LEGITTIMO IL LICENZIAMENTO DELL’INSEGNANTE CHE NON INDOSSA LA MASCHERINA
Un’insegnante della scuola dell’infanzia presso la Provincia Autonoma di Trento impugnava il licenziamento disciplinare intimatole nel novembre 2020, in quanto durante il servizio scolastico, si era sistematicamente rifiutata di indossare la mascherina protettiva delle vie aeree, con rifiuti reiterati anche a fronte di formali richieste della preposta e di altre colleghe, oltre che disattendendo uno specifico ordine di servizio della Dirigente scolastica. L’insegnante sosteneva che la sanzione fosse illegittima e chiedeva l’annullamento del licenziamento, sostenendo che il suo datore di lavoro fosse stato superficiale, non prendendo in considerazione i gravi motivi di salute, derivanti da un sinistro stradale e consistenti in trauma toracico e contusioni polmonari che si sarebbero aggravati dal persistente utilizzo della mascherina. L’Ente scolastico si difendeva in giudizio evidenziando come il medico competente che l’aveva visitata nell’agosto 2020 l’avesse ritenuta idonea allo svolgimento di mansioni a contatto con bambini, con la specifica raccomandazione di un uso regolare della mascherina tipo FFP2 al posto della chirurgica e che tale giudizio non era stato criticato nelle opportune sedi dall’insegnante.
Il Tribunale di Trento appurato il mancato utilizzo della mascherina da parte dell’insegnante, evidenziava la normativa vigente la quale prevedeva per tutti i lavoratori e i volontari, sanitari e no, che nello svolgimento della loro attività fossero oggettivamente impossibilitati a mantenere la distanza interpersonale di un metro, erano considerati dispositivi di protezione individuale le mascherine chirurgiche e che per giurisprudenza di legittimità il persistente rifiuto da parte del lavoratore di indossare tali dispositivi di protezione giustificava la sanzione del licenziamento.
Nel caso di specie il licenziamento dell’insegnante era legittimo, in quanto la stessa non aveva prodotto documentazione medica attestante la sua impossibilità ad indossare la mascherina protettiva, il Tribunale riscontrava, inoltre, la contraddittorietà dell’assunto posto a fondamento del ricorso con quanto sostenuto in sede di audizione disciplinare dalla ricorrente, che aveva affermato come la decisione di non indossare la mascherina non dovesse ritenersi disobbedienza alle regole imposte, bensì obiezione di coscienza.

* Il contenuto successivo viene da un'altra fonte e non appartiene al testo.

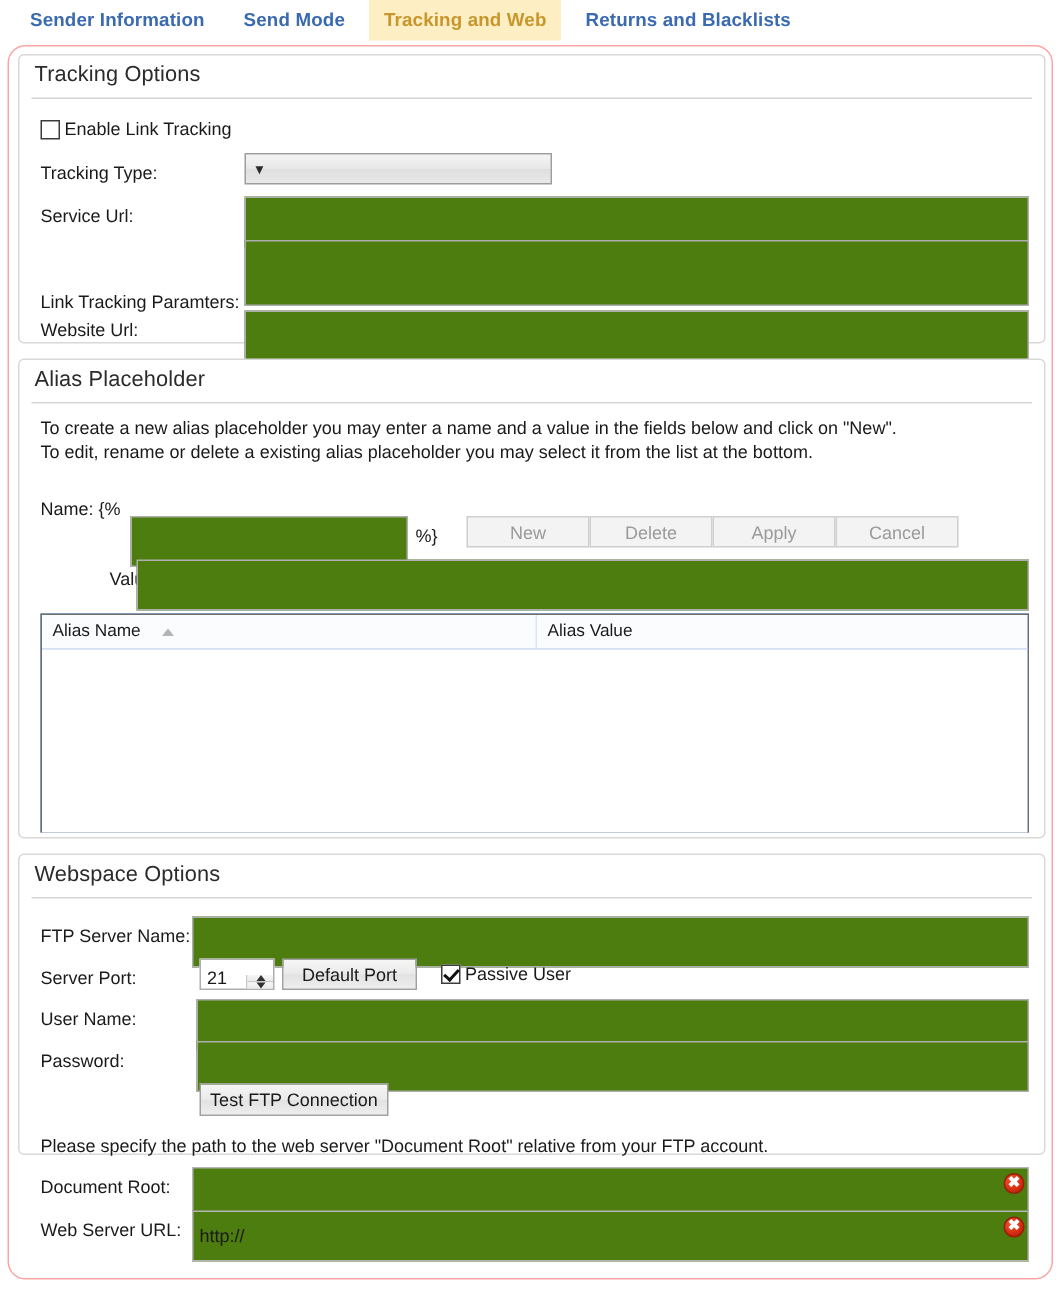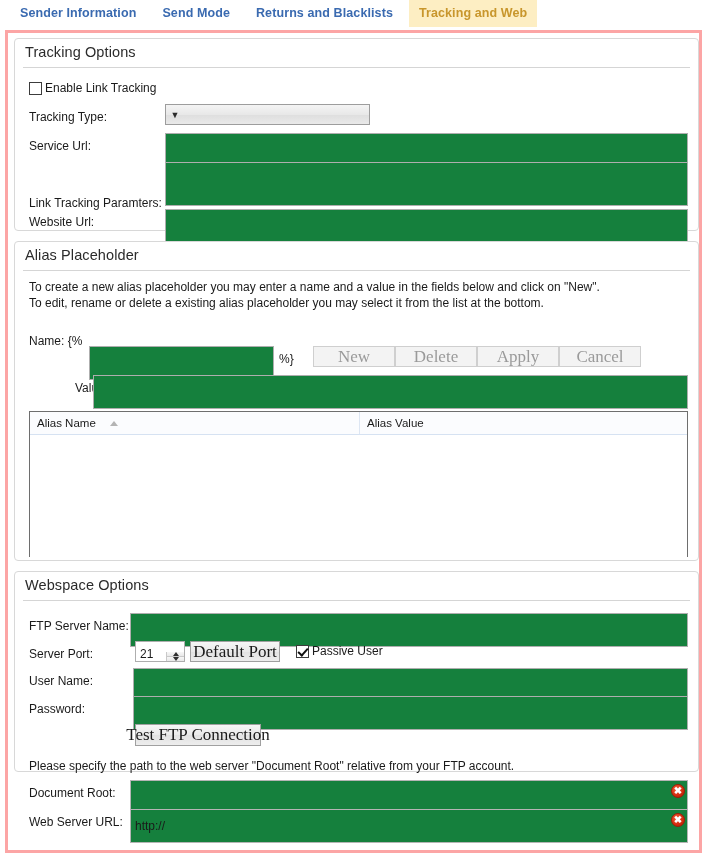"Returns and Blacklists" div.tab { order: before "Tracking and Web" -> after "Tracking and Web" }
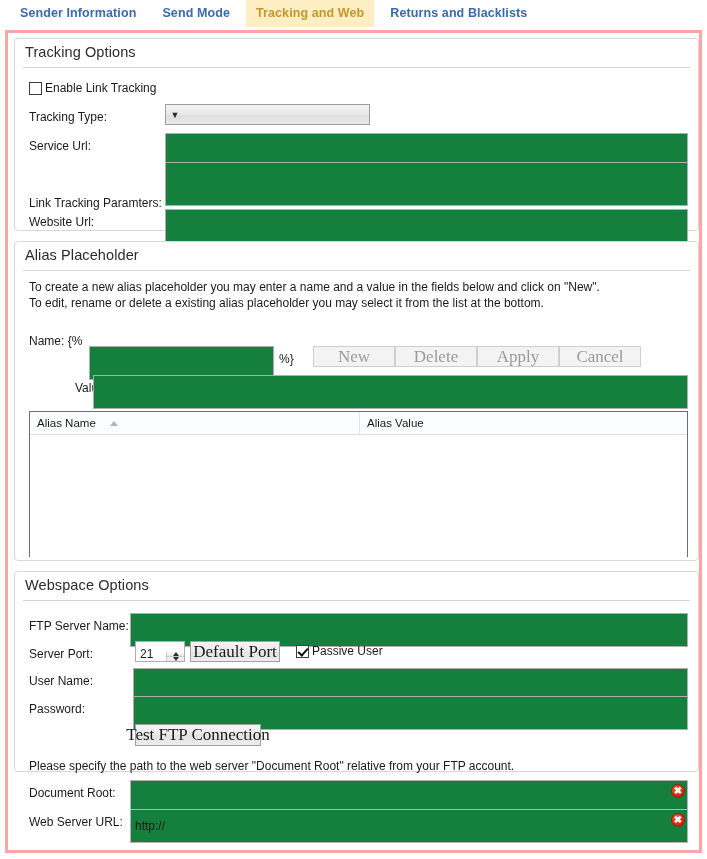"Tracking Options" .outerframe { border: 3px solid #fca5a5 -> 1px solid #fca5a5; border-radius: 0 -> 12px }
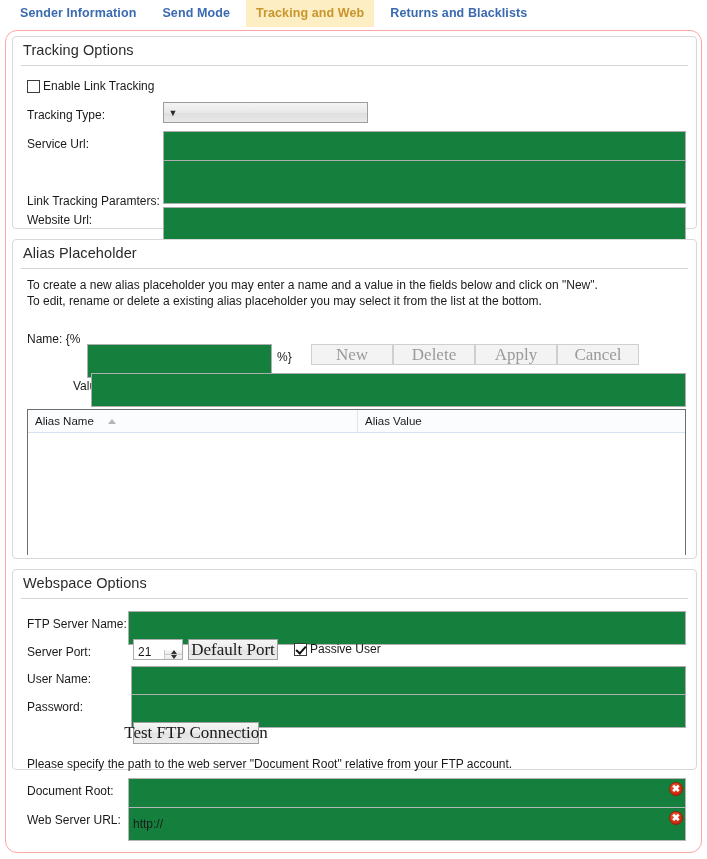"New" .btn { font-family: Liberation Serif, serif -> Liberation Sans, sans-serif; font-size: 17px -> 12px }
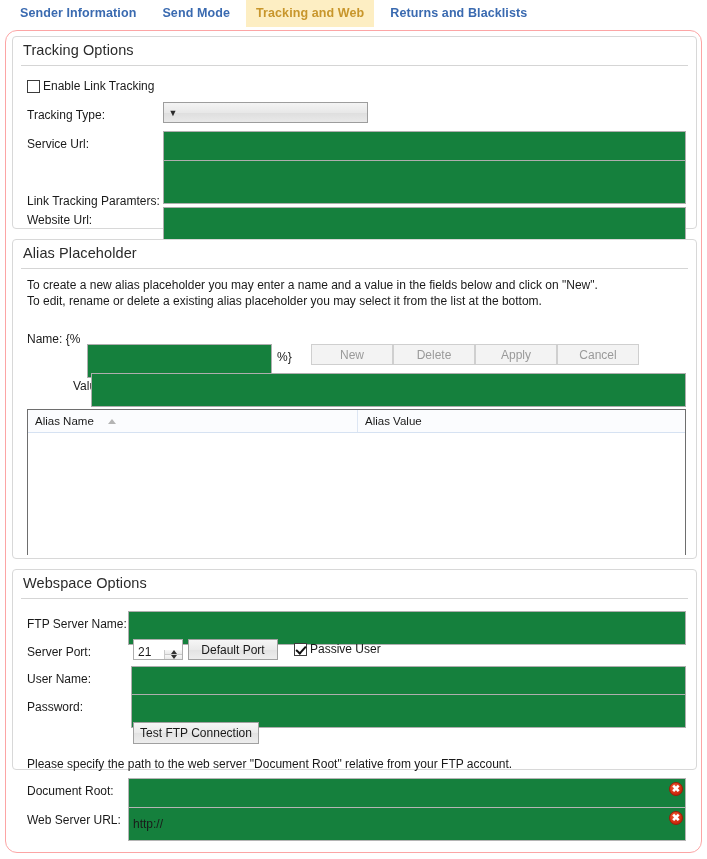"http://" .txt { background: #15803d -> #4d7c0f }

La condotta dell’insegnante integrava, quindi, la giusta causa di licenziamento, data la gravità della pandemia in corso, particolarmente preoccupante nel periodo in cui il rifiuto era stato reiterato, nonché la normativa nazionale e Provinciale che imponeva al personale educativo di indossare la mascherina durante lo svolgimento di attività didattica, il Tribunale riteneva che il comportamento della ricorrente fosse grave, sia dal punto di vista oggettivo (evidenziando la delicatezza della mansioni, implicanti un elevato grado di affidamento, avendo come destinatari bambini piccoli), sia dal punto di vista soggettivo, avendo la docente anteposto all’interesse generale proprie convinzioni personali che non trovano fondamento in conoscenze scientifiche comprovate.
Il Tribunale respingeva quindi il ricorso dell’insegnante.